··· Data in this exercise ···
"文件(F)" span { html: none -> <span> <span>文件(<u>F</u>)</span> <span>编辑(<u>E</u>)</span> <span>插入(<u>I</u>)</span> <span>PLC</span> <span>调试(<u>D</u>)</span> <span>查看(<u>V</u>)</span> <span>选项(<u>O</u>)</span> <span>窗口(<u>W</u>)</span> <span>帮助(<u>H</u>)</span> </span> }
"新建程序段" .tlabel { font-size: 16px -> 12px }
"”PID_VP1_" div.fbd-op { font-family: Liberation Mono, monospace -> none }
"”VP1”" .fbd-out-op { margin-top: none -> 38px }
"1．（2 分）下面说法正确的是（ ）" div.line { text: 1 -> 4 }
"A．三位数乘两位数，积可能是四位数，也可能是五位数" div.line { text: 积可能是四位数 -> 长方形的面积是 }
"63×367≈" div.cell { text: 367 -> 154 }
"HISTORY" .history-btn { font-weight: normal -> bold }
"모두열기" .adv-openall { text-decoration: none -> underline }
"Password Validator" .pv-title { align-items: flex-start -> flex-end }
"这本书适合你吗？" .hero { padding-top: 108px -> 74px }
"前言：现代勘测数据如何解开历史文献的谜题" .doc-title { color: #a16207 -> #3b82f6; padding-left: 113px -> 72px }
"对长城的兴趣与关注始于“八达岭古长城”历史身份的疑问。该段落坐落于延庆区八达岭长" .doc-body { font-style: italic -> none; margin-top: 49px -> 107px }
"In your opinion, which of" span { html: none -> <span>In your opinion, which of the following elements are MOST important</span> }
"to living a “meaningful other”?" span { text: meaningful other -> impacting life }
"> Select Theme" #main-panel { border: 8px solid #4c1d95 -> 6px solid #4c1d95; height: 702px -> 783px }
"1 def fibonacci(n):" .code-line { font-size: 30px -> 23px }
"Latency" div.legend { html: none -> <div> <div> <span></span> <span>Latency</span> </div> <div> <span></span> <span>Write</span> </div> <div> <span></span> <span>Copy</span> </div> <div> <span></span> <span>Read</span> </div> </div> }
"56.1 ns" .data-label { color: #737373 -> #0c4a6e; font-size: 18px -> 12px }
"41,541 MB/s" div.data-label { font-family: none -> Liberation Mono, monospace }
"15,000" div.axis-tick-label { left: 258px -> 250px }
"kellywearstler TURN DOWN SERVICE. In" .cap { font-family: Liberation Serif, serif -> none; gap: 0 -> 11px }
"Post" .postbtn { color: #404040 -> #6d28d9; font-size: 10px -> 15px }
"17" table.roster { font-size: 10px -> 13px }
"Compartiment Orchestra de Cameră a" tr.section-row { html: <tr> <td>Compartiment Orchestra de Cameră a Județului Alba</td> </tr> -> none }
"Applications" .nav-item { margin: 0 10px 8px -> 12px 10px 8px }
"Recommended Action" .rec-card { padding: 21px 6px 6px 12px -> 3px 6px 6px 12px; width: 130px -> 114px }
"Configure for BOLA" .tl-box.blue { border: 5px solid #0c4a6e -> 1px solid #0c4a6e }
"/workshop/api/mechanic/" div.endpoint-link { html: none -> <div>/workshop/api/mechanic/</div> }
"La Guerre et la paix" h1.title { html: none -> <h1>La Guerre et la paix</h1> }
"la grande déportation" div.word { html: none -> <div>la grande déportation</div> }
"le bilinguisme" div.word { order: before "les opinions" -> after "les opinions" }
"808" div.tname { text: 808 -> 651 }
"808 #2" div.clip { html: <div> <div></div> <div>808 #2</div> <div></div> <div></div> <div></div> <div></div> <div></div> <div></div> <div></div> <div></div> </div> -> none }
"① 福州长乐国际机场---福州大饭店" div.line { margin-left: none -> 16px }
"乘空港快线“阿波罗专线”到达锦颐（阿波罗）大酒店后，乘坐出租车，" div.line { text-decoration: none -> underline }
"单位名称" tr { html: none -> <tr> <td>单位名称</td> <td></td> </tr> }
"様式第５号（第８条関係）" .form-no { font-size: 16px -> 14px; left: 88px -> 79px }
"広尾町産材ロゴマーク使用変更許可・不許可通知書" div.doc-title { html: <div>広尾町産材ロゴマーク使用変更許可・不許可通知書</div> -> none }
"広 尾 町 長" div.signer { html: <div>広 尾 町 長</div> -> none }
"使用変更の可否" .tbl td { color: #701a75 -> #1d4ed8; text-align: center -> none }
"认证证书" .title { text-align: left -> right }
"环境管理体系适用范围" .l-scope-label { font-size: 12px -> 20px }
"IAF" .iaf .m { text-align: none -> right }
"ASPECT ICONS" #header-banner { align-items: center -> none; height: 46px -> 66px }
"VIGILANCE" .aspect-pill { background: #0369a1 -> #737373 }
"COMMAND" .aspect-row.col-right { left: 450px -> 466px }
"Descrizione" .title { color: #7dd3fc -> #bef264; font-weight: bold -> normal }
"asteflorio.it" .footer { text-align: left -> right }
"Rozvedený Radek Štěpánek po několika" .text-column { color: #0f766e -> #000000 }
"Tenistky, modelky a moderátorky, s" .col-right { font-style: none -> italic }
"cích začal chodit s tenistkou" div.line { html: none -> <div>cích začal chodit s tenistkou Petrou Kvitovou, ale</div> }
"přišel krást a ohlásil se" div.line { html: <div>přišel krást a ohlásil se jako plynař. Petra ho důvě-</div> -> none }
···
— Work request —
Show every line of the data that includes the string "Liberation".

— Task response —
"”PID_VP1_" div.fbd-op { font-family: Liberation Mono, monospace -> none }
"41,541 MB/s" div.data-label { font-family: none -> Liberation Mono, monospace }
"kellywearstler TURN DOWN SERVICE. In" .cap { font-family: Liberation Serif, serif -> none; gap: 0 -> 11px }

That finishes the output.